**Task prompt**
In the data beneath this task, how many lines contain "attr"? Answer with the number only.

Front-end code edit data
==*==

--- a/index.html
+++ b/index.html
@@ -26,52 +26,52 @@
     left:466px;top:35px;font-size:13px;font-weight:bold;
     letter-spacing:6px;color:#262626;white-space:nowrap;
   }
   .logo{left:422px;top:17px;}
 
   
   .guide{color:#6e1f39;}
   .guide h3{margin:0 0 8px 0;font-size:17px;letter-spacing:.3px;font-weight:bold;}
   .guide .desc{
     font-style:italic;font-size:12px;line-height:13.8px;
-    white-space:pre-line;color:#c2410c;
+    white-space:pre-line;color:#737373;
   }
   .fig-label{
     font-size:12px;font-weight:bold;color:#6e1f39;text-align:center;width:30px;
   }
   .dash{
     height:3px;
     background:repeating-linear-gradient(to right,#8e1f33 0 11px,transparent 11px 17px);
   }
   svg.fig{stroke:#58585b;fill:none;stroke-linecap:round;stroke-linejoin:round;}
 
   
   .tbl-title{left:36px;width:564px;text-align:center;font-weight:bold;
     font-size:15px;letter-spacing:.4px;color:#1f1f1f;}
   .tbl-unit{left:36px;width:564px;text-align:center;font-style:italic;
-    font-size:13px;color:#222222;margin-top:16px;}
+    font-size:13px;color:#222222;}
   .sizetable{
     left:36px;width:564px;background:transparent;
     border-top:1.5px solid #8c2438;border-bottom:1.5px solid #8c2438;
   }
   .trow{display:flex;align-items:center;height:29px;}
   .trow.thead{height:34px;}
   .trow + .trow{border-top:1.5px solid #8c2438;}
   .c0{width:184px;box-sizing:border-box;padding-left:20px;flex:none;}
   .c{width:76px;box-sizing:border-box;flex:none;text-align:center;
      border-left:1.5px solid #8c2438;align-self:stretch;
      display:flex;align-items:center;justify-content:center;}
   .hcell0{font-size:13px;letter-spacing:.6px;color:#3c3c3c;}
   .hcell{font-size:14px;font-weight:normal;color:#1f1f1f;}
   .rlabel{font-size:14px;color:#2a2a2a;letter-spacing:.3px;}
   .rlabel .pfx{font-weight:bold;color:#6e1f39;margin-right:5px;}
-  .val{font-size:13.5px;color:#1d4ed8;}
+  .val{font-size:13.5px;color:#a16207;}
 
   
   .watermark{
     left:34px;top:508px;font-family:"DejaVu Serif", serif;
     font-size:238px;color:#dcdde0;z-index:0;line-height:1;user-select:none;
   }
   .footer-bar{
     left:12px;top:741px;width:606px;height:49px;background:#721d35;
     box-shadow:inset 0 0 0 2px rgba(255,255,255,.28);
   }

==*==

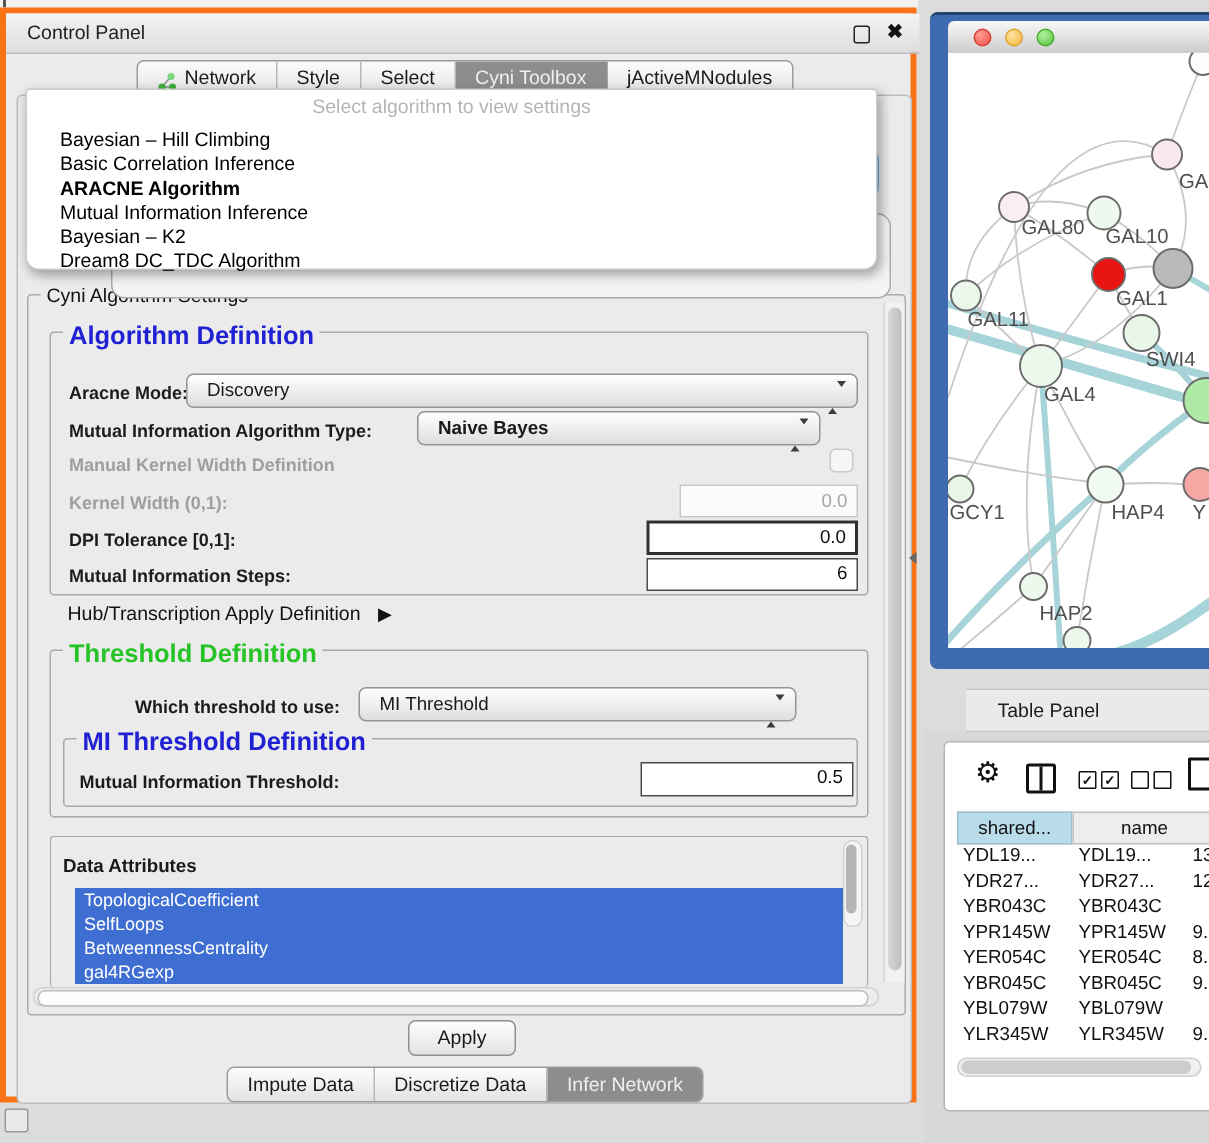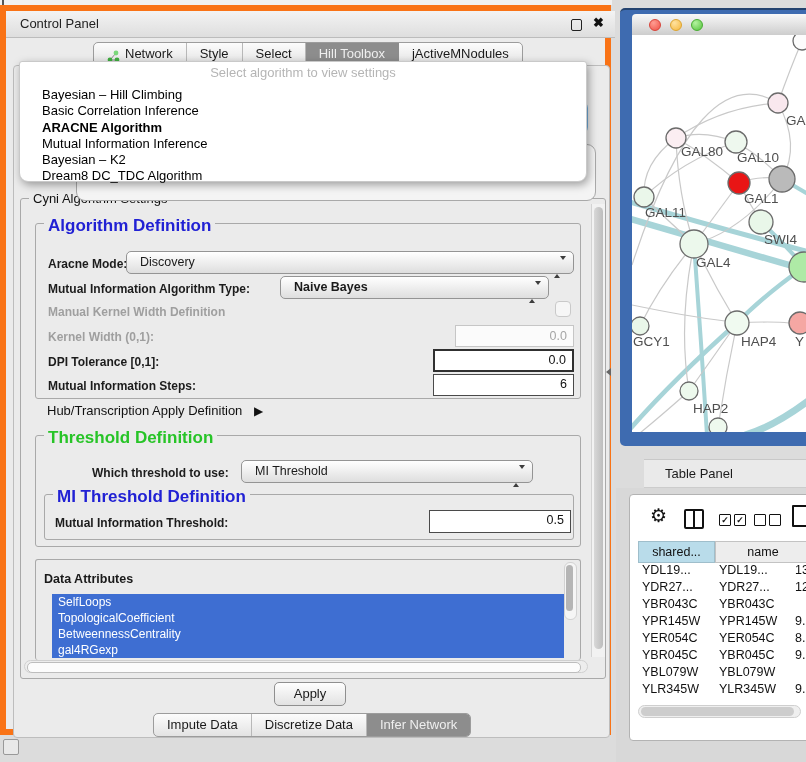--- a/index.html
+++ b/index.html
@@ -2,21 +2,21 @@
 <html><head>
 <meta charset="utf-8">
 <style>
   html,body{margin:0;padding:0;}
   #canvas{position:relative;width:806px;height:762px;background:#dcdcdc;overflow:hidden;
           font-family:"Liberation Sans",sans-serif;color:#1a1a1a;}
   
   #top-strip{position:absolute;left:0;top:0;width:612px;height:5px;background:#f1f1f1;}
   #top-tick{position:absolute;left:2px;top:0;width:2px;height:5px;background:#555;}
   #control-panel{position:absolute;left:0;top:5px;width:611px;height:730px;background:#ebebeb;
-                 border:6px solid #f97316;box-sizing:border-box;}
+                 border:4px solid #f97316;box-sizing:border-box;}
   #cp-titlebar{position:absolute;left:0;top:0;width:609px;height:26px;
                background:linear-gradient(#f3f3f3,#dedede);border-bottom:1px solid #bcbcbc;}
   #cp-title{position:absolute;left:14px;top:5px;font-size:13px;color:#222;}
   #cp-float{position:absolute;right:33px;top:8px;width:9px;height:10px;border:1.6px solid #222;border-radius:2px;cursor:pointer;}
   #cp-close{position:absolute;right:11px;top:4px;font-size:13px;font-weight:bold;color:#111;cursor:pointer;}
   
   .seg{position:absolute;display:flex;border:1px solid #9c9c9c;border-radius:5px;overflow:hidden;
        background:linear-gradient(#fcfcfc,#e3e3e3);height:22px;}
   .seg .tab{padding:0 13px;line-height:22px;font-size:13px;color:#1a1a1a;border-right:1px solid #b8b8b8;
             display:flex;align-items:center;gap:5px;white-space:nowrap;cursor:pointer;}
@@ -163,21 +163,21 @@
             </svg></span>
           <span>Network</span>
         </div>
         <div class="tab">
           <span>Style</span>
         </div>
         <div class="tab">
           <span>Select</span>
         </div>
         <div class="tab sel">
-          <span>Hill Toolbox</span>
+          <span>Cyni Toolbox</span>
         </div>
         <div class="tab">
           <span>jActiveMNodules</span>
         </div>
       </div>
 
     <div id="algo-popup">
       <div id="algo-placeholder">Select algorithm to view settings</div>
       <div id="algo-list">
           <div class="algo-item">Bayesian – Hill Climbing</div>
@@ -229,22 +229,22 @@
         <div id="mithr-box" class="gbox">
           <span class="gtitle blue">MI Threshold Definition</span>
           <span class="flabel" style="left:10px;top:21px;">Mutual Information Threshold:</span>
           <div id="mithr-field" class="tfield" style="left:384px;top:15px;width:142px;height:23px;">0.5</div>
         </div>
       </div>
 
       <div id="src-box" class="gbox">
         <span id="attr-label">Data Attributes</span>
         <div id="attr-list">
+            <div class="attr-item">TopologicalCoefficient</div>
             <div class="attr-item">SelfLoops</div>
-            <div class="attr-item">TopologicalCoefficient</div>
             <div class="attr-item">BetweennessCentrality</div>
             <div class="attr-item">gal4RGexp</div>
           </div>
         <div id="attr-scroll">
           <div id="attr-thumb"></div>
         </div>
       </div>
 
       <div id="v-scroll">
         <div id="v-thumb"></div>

==*==

**Task answer**
9